**Aim of the exercise**
From the listing below, copy each line where "days" occurs.

::::::::

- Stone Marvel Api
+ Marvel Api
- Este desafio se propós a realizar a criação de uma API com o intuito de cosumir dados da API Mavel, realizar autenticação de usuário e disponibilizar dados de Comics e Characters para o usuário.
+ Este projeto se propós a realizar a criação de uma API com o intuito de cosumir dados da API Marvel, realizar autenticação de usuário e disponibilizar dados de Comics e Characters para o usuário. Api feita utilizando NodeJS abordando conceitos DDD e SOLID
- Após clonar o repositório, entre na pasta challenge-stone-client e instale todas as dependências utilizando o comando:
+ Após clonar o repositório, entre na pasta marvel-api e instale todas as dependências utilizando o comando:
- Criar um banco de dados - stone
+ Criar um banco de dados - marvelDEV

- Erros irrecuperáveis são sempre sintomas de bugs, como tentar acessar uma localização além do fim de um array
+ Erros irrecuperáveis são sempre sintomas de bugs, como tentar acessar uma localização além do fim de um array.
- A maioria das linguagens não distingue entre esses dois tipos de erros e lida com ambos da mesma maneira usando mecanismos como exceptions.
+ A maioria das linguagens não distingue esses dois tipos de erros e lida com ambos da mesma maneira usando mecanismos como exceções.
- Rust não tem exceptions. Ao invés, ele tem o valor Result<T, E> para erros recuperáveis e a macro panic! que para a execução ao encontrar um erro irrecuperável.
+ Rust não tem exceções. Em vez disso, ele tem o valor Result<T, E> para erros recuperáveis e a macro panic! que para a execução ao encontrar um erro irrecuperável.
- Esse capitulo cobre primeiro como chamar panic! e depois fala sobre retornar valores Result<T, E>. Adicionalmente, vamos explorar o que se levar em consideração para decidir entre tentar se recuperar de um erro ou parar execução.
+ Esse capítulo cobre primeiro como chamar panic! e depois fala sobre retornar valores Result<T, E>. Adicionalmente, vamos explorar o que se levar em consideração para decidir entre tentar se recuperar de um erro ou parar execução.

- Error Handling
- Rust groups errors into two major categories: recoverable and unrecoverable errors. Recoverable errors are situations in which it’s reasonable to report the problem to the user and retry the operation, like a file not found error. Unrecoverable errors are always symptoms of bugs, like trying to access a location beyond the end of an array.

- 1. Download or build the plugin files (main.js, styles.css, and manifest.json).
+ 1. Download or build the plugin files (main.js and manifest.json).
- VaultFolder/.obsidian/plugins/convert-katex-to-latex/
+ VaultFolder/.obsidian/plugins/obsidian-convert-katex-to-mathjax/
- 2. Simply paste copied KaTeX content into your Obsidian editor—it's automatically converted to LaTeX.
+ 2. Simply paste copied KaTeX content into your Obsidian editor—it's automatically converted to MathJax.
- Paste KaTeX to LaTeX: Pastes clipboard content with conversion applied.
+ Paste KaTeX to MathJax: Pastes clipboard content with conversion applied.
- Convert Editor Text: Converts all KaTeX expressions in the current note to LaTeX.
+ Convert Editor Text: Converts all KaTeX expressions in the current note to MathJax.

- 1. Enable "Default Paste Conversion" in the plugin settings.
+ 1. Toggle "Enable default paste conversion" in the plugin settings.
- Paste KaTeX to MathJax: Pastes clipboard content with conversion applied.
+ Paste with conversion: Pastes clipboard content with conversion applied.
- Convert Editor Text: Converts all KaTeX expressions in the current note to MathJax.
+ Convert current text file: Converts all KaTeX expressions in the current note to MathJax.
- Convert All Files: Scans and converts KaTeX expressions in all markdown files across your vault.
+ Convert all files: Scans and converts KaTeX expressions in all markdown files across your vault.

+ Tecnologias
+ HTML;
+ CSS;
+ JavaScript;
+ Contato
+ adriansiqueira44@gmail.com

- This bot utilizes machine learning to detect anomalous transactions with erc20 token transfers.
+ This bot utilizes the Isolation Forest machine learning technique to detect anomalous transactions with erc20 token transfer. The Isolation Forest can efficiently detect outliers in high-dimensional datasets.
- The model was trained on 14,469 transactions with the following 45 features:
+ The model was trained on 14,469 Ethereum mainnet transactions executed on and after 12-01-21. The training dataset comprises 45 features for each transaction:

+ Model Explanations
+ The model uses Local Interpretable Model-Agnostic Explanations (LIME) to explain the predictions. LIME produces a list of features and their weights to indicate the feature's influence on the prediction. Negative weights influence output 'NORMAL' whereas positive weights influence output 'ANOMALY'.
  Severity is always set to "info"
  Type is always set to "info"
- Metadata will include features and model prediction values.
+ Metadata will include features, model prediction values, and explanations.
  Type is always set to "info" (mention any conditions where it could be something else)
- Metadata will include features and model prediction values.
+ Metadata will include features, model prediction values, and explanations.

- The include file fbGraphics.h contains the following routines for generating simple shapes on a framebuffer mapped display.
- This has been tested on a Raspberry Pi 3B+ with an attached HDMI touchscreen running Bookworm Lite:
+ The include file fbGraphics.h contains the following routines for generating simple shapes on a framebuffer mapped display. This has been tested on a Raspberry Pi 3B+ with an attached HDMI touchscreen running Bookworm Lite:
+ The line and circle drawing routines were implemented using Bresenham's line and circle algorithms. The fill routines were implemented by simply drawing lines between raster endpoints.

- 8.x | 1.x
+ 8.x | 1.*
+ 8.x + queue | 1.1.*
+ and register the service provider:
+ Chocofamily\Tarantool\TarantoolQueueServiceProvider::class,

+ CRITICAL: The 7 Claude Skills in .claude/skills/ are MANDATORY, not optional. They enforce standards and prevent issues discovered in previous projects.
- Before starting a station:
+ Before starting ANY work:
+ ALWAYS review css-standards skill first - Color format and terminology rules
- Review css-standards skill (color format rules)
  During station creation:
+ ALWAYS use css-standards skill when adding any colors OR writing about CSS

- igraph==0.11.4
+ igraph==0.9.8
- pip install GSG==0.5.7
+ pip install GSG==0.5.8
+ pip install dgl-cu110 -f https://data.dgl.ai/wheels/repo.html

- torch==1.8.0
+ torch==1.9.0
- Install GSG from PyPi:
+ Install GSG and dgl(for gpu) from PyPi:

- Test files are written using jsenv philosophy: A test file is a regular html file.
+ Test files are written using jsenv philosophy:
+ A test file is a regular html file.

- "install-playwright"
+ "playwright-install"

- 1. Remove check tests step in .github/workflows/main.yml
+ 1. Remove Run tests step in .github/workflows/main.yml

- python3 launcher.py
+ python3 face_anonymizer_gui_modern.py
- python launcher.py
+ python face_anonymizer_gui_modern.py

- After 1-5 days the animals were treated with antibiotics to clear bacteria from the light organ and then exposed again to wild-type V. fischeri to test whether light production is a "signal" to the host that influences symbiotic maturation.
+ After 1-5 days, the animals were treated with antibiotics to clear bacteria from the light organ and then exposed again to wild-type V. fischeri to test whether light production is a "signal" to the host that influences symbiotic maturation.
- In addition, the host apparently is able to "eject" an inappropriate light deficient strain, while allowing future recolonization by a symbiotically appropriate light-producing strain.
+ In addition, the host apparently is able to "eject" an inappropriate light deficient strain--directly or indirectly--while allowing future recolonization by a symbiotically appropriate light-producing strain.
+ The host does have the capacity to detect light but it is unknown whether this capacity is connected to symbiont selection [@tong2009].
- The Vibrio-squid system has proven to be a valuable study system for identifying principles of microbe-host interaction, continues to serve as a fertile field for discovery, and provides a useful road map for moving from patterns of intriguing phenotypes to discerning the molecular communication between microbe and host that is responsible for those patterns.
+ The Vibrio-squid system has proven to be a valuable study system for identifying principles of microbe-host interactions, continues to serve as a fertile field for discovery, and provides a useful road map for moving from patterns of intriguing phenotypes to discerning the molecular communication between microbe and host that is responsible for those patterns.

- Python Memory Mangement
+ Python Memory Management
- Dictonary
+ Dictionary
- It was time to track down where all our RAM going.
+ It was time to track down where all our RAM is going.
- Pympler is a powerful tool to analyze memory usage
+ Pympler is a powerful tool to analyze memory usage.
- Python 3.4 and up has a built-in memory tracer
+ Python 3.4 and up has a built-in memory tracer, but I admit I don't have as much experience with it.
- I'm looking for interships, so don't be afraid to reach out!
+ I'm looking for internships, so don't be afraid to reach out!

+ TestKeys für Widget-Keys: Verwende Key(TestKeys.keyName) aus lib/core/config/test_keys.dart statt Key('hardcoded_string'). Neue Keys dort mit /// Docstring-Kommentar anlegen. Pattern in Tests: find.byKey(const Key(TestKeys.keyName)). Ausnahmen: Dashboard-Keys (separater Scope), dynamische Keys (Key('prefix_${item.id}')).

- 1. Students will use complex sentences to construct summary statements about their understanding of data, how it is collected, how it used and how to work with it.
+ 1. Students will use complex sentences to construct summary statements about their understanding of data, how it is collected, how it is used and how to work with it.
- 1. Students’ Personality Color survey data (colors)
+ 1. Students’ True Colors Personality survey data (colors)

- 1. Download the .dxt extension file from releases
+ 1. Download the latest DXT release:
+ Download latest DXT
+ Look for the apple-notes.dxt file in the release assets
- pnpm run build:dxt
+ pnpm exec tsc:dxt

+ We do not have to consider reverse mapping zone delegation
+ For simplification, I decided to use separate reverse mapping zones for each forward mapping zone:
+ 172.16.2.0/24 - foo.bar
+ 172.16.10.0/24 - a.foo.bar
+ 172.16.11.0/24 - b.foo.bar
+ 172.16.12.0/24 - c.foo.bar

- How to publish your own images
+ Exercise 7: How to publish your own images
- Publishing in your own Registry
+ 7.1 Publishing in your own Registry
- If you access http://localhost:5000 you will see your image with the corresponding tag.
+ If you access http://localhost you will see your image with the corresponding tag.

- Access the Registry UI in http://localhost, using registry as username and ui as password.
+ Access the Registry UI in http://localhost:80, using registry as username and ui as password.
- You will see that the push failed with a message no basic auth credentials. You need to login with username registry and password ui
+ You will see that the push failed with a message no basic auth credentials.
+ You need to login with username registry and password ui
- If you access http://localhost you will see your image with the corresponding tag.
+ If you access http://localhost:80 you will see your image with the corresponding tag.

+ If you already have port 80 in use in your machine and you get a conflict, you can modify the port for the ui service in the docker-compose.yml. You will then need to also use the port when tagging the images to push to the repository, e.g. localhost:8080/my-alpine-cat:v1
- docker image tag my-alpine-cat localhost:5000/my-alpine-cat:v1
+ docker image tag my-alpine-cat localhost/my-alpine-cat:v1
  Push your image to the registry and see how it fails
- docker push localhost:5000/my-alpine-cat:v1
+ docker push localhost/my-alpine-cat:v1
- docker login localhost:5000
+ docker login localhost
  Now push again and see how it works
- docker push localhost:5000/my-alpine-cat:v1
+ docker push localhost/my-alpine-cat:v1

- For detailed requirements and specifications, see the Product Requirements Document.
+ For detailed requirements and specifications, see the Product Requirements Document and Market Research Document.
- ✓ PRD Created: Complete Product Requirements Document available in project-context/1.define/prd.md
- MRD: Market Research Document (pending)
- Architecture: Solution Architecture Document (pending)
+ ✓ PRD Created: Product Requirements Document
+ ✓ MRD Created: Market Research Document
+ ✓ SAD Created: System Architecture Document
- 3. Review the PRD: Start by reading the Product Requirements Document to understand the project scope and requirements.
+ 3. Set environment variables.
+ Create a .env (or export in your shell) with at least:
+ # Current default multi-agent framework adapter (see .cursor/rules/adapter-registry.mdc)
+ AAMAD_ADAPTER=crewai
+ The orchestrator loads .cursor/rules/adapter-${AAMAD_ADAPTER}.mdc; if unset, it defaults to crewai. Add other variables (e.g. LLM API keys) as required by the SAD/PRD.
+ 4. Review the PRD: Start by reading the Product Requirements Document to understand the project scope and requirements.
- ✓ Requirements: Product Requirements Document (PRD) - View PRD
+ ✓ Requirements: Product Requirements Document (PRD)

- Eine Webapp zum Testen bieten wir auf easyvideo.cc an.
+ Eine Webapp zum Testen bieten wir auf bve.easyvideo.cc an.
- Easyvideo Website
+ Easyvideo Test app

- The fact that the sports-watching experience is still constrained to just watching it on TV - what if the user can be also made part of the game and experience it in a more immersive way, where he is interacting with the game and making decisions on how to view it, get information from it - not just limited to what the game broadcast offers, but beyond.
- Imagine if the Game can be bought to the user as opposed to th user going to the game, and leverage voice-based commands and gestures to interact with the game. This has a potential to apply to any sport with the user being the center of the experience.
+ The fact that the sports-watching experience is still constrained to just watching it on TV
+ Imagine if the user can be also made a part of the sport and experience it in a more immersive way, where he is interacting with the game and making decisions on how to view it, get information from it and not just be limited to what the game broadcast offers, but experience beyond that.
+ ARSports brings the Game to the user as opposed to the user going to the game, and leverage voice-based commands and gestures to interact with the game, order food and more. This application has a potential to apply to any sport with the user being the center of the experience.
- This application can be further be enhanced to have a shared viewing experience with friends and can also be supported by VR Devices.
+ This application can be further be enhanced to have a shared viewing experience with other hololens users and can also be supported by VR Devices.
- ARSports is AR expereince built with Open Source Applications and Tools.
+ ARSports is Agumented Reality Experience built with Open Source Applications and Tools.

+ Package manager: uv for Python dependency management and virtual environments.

::::::::

**Answer to this problem**
- After 1-5 days the animals were treated with antibiotics to clear bacteria from the light organ and then exposed again to wild-type V. fischeri to test whether light production is a "signal" to the host that influences symbiotic maturation.
+ After 1-5 days, the animals were treated with antibiotics to clear bacteria from the light organ and then exposed again to wild-type V. fischeri to test whether light production is a "signal" to the host that influences symbiotic maturation.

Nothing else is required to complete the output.